* _Image comparison data_
____________

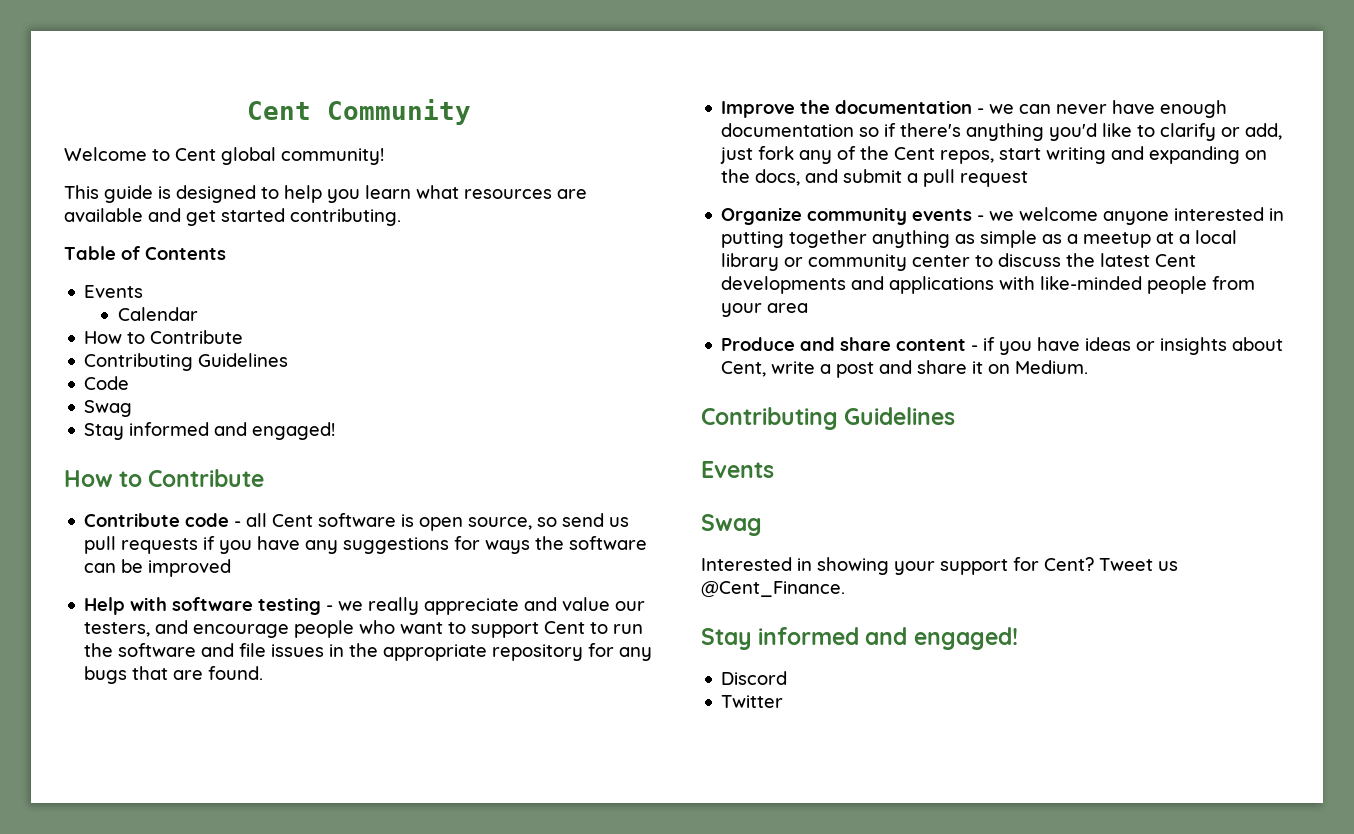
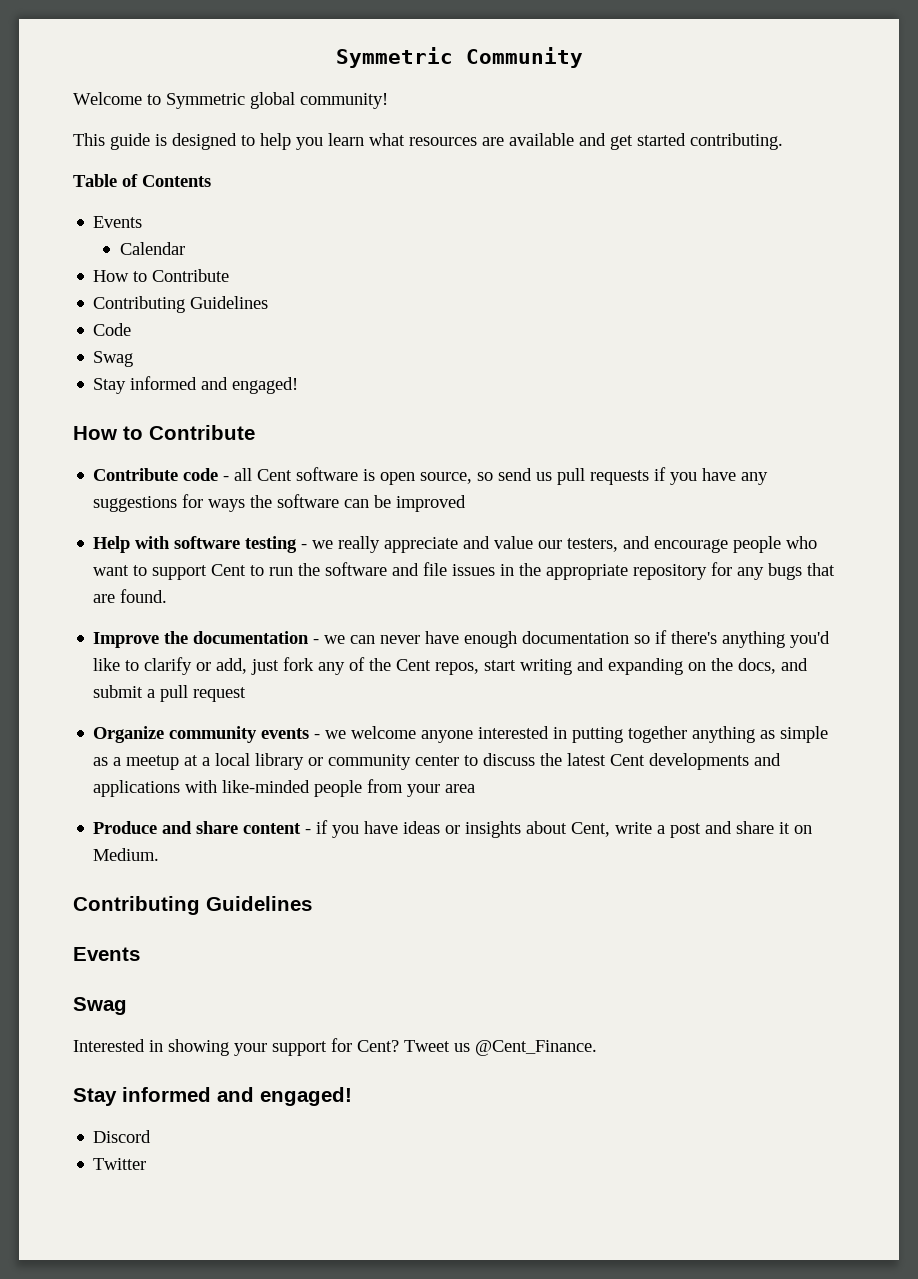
[246,101,311,120] Cent -> [335,47,453,68] Symmetric
[175,148,216,161] Cent -> [166,93,245,109] Symmetric

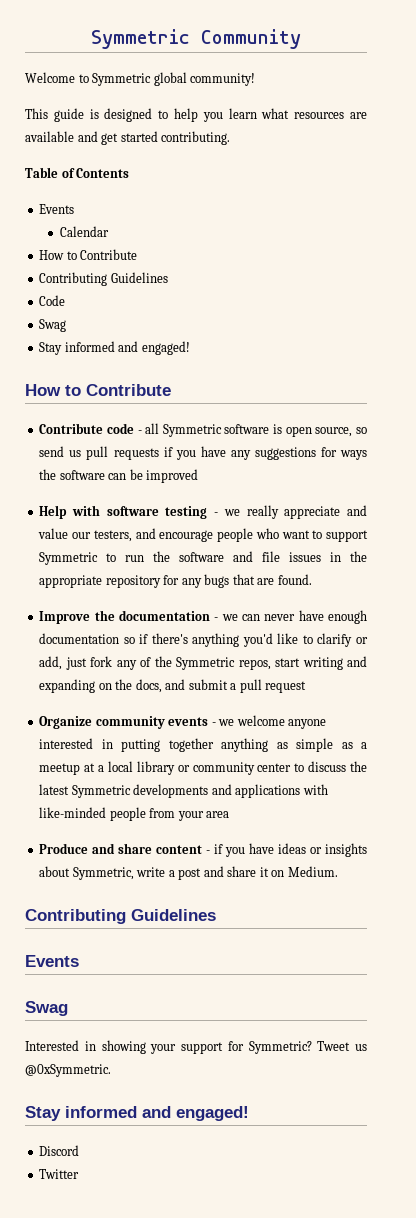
[257,469,293,481] Cent -> [162,424,222,437] Symmetric
[211,564,247,576] Cent -> [39,552,99,565] Symmetric
[396,659,432,671] Cent -> [176,657,236,670] Symmetric
[610,754,646,766] Cent -> [71,785,131,798] Symmetric
[571,822,611,837] Cent, -> [72,867,134,880] Symmetric,
[357,1040,399,1052] Cent? -> [248,1041,312,1054] Symmetric?
[475,1040,597,1056] @Cent_Finance. -> [25,1064,111,1077] @0xSymmetric.

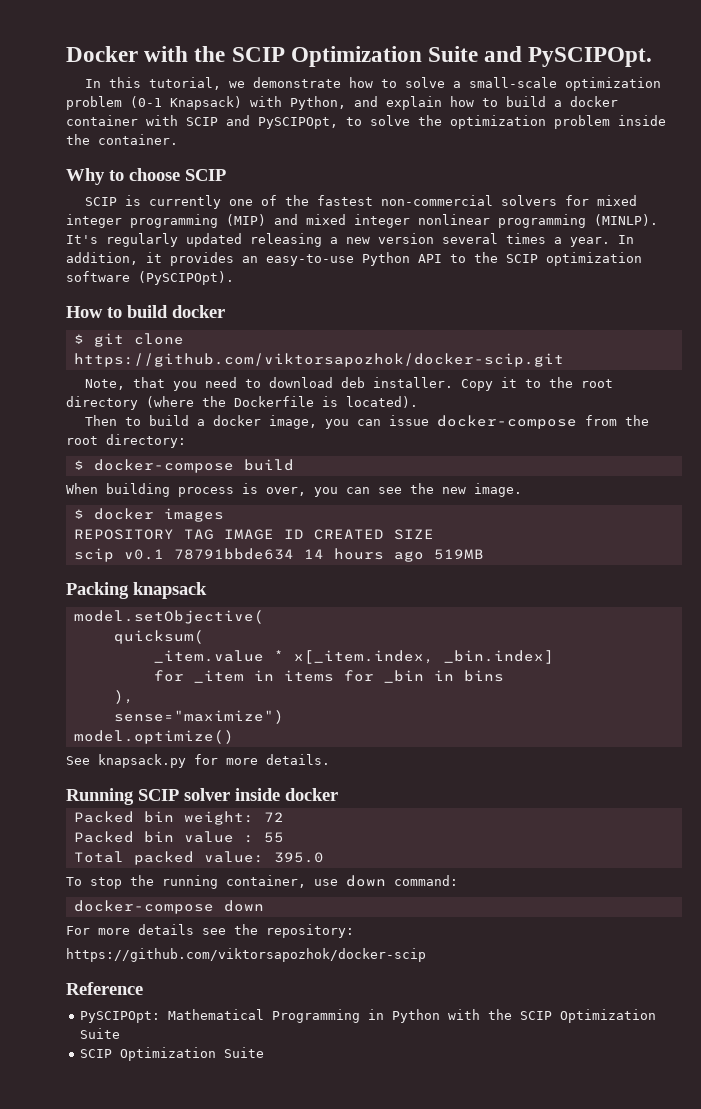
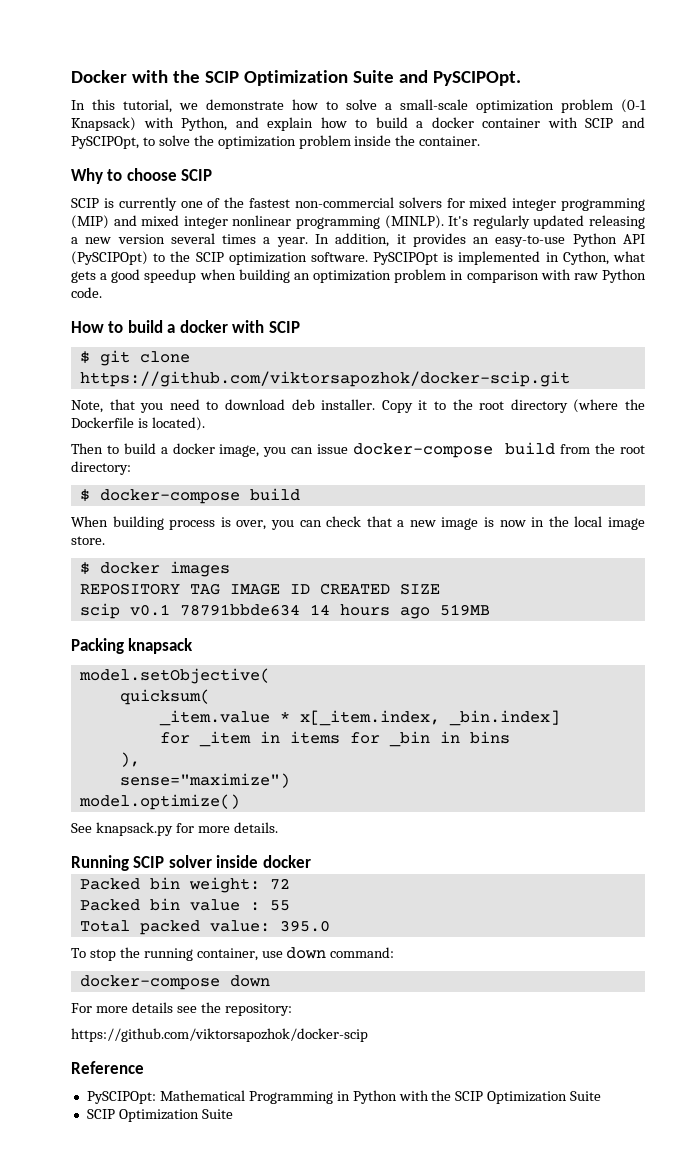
(442, 258) none -> [71,251,148,265] (PySCIPOpt)
[66,271,234,285] software (PySCIPOpt). -> [310,251,645,265] [71,269,646,283] [71,287,102,298] software. PySCIPOpt is implemented in Cython, what gets a good speedup when building an optimization problem in comparison with raw Python code.
[172,305,225,318] docker -> [167,320,300,333] a docker with SCIP
(577, 422) none -> [505,442,556,455] build
[378,483,522,497] see the new image. -> [326,516,645,530] [71,536,105,545] check that a new image is now in the local image store.

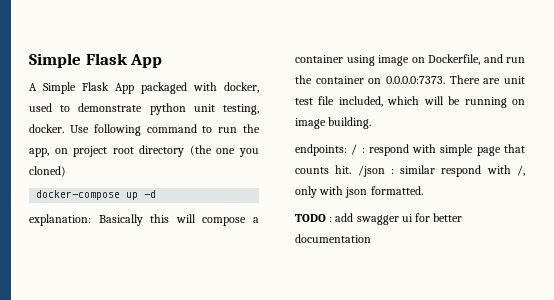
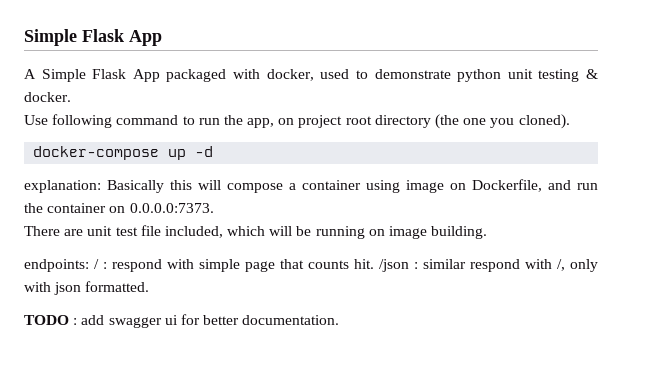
[223,104,259,115] testing, -> [538,69,599,82] testing &
(64, 128) none -> (71, 97) //
[29,166,66,177] cloned) -> [518,114,570,129] cloned).
(445, 80) none -> (214, 208) //
[295,234,371,243] documentation -> [242,315,340,325] documentation.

____________

* _REQUIRED ACTION_
All lines from the start of the entries through the one with "(445, 80) none -> (214, 208) //" are to be output exactly; omit the pictures.

* _ANSWER FOR THE TASK_
[246,101,311,120] Cent -> [335,47,453,68] Symmetric
[175,148,216,161] Cent -> [166,93,245,109] Symmetric

[257,469,293,481] Cent -> [162,424,222,437] Symmetric
[211,564,247,576] Cent -> [39,552,99,565] Symmetric
[396,659,432,671] Cent -> [176,657,236,670] Symmetric
[610,754,646,766] Cent -> [71,785,131,798] Symmetric
[571,822,611,837] Cent, -> [72,867,134,880] Symmetric,
[357,1040,399,1052] Cent? -> [248,1041,312,1054] Symmetric?
[475,1040,597,1056] @Cent_Finance. -> [25,1064,111,1077] @0xSymmetric.

(442, 258) none -> [71,251,148,265] (PySCIPOpt)
[66,271,234,285] software (PySCIPOpt). -> [310,251,645,265] [71,269,646,283] [71,287,102,298] software. PySCIPOpt is implemented in Cython, what gets a good speedup when building an optimization problem in comparison with raw Python code.
[172,305,225,318] docker -> [167,320,300,333] a docker with SCIP
(577, 422) none -> [505,442,556,455] build
[378,483,522,497] see the new image. -> [326,516,645,530] [71,536,105,545] check that a new image is now in the local image store.

[223,104,259,115] testing, -> [538,69,599,82] testing &
(64, 128) none -> (71, 97) //
[29,166,66,177] cloned) -> [518,114,570,129] cloned).
(445, 80) none -> (214, 208) //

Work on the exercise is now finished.